One criterion that separates an accomplished theatre group from an average one is versatility. On the basis of Mahānirvān, we can say that Ensemble, now in its tenth year, has come of age. From its debut of Brecht’s The Jewish Wife, whose solo performance mode influenced later interpreters like Usha Ganguli, to the precise naturalism of Elkunchwar’s Uttarādhikār (Wādā Chirebandi), which became its greatest success, to the conscious feminism of the three one-act plays titled Mānushi, it now moves on to the musical—one of the most exacting of theatrical styles.
Not the Western musical, but the equally demanding idiom from western India which inspires Satish Alekar’s stagecraft. It is indeed a pleasure to hear Abhijit Basu adapt the Marathi tunes and lyrics to a local milieu, utilizing mainly kirtan but also kabiyāl, gāzi, Vedic mantras, folk songs and children’s lullabies to telling effect in this satire on Indian attitudes to death. What’s more, the cast is in fine mettle vocally, unlike most Bengali thespians who attempt to sing on stage.

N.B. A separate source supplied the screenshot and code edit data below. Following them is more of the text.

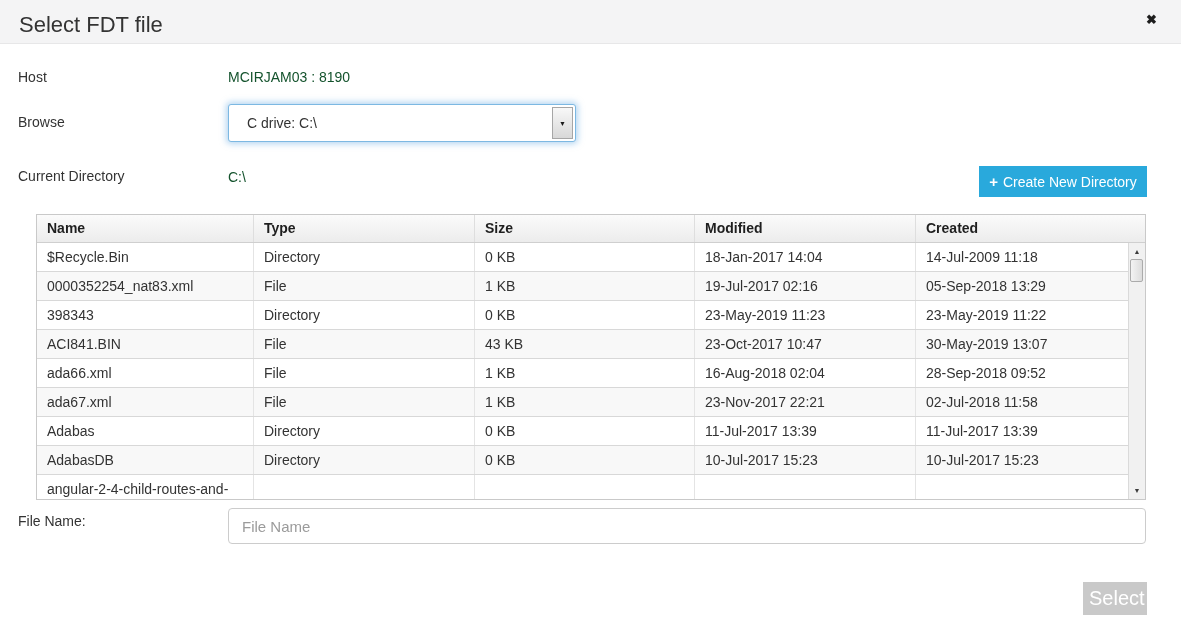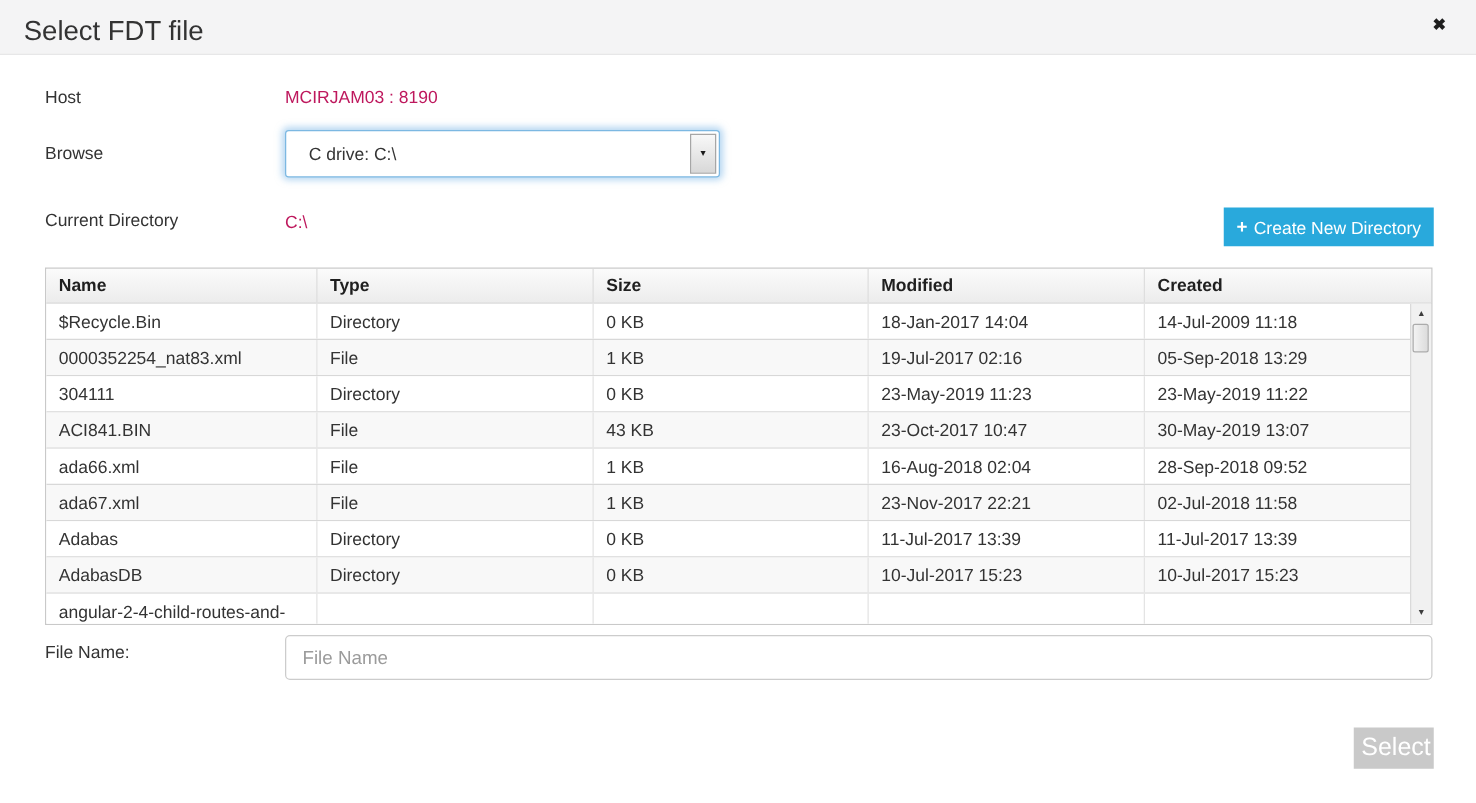"Host" .flabel { left: 36px -> 18px }
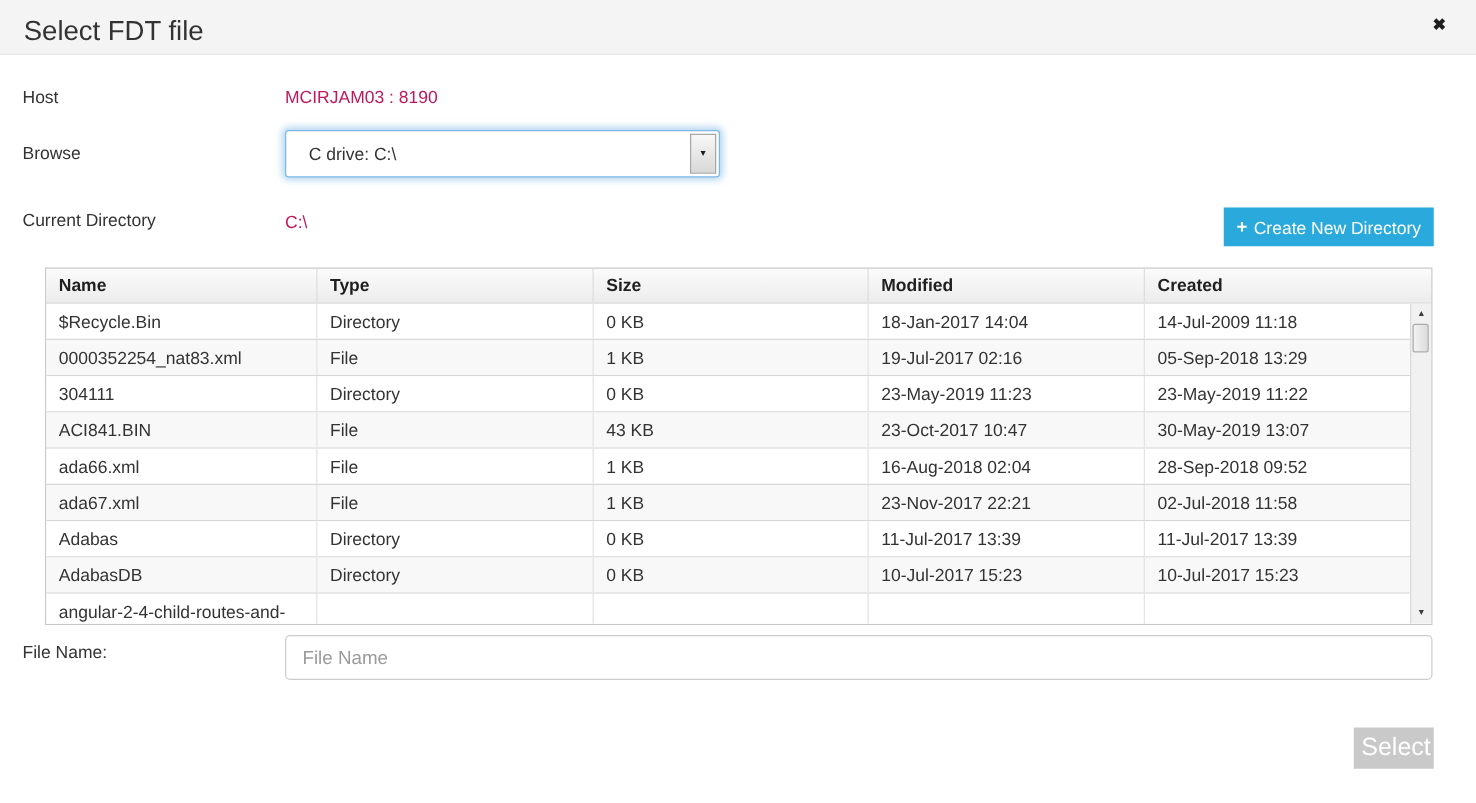"MCIRJAM03 : 8190" .fvalue { color: #be185d -> #14532d }
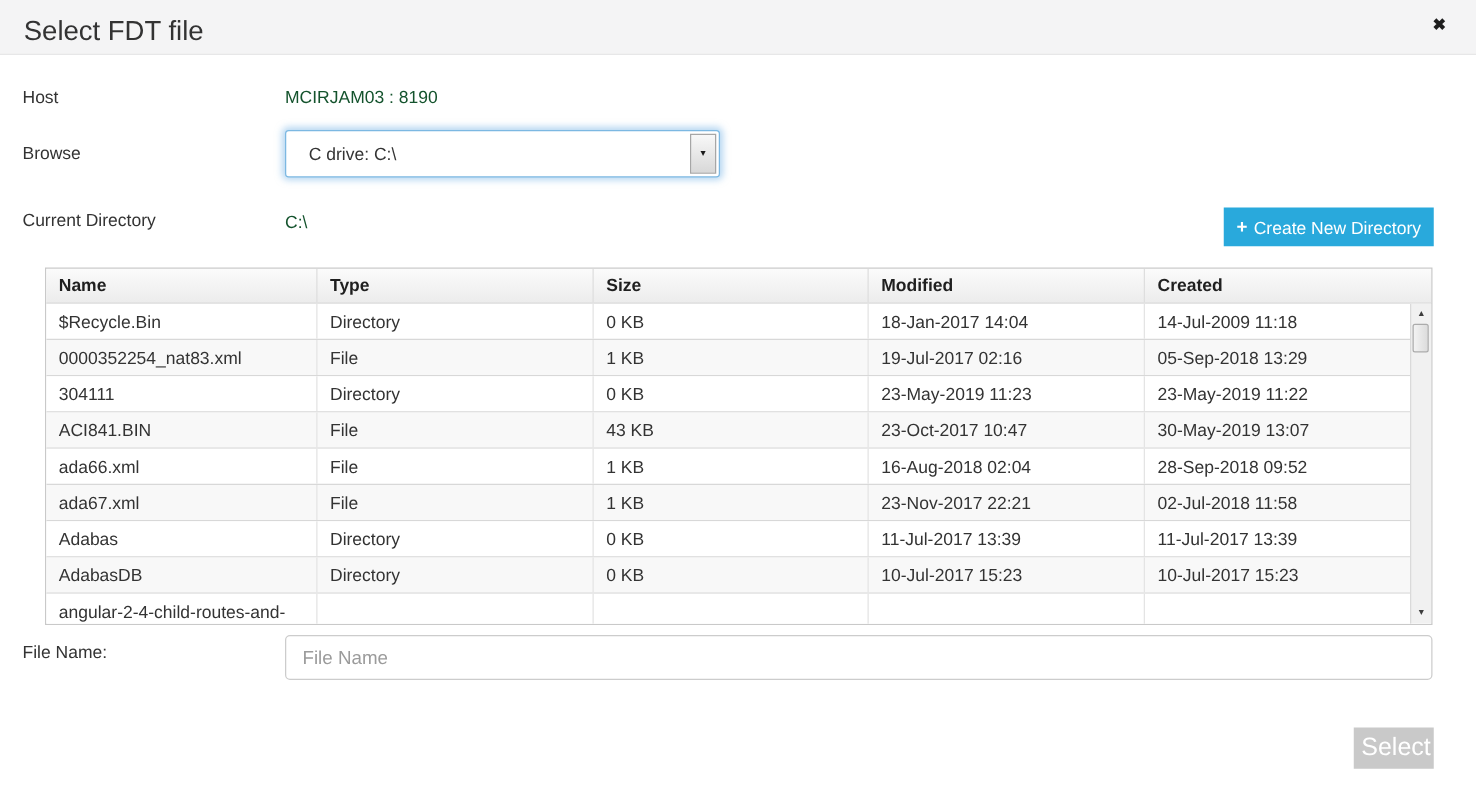"304111" div.tcell { text: 304111 -> 398343 }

The other exceptional aspect of the production is Sohag Sen’s collective blocking: her meticulous ensemble work lives up to the group’s name. Alekar’s plays do not read well in print, but Sen proves that a director with ideas can transform his scripts into vivid theatre. In her hands, Mahānirvān reaches such dizzying heights of comedy and irony in Act One that a letdown is inevitable in Act Two. Moreover, Sen cannot conjure the same magic twice because Alekar’s own aimless writing dissipates toward the end.
Tapas Thakur’s performance (as the spirit whose body has just died but who cannot find release until his last rites are properly conducted) is a model of understated anguish and annoyance at the absurd bureaucracy and ceremonies associated with death in India. His widow is given an appropriately casual portrayal by Madhuchhanda Ghosh. However, their son (Debashish Sinha) could do with a greater dose of an angry young man. Of the neighbours, Dipak Ghosh easily stands out by his effortless lampoons.
Drama Academy India conferred its newly-instituted annual awards for “socially-conscious” theatre at the Academy of Fine Arts on August 2. As many as twenty in number, therefore covering a broad spectrum of theatrical activity, these prizes are a worthy way of encouraging lesser-known groups. Exceptionally, the winner for best Bengali comedy, Samikshan (whose awarded production, Lobhendra Gabendra, followed the distribution ceremony), is quite a big name in the theatre world.
By reviving this hundred-year-old farce by the nearly forgotten Rajkrishna Ray, Samikshan has done a historical service, but arguably not much more. The historic part is due to Ray’s position as the first professional Bengali author and founder of his own Bina Theatre in Mechhuabazar. But he wrote better farces than Lobhendra Gabendra (such as Dāktār Bābu), and had greater success with mythologicals.
Mohit Chattopadhyaya, who edited the text, could have done a better job because, though Ray called it “a satirical society play”, Lobhendra Gabendra does not fulfil its early potential, petering out before really tackling the social problems of dowry and son-begetting. In fact, stressing its subtext might have made it more interesting, for it seems to reﬂect Ray’s autobiographical statement, “Debt is the worst kind of poverty” (he died in penury).
As usual, however, Samikshan handles the musical portions very well under the leadership of director Pankaj Munsi. The songs, scored by Ashok Narayan, are delivered with gusto by Munsi as the avaricious father Lobhendra and perhaps even better by Sujit Munsi as the spoilt brat Gabendra. Among the cameos, one must mention Manasi Ray’s ﬂawless performance as the courtesan and Gaur Kar’s emaciated coolie.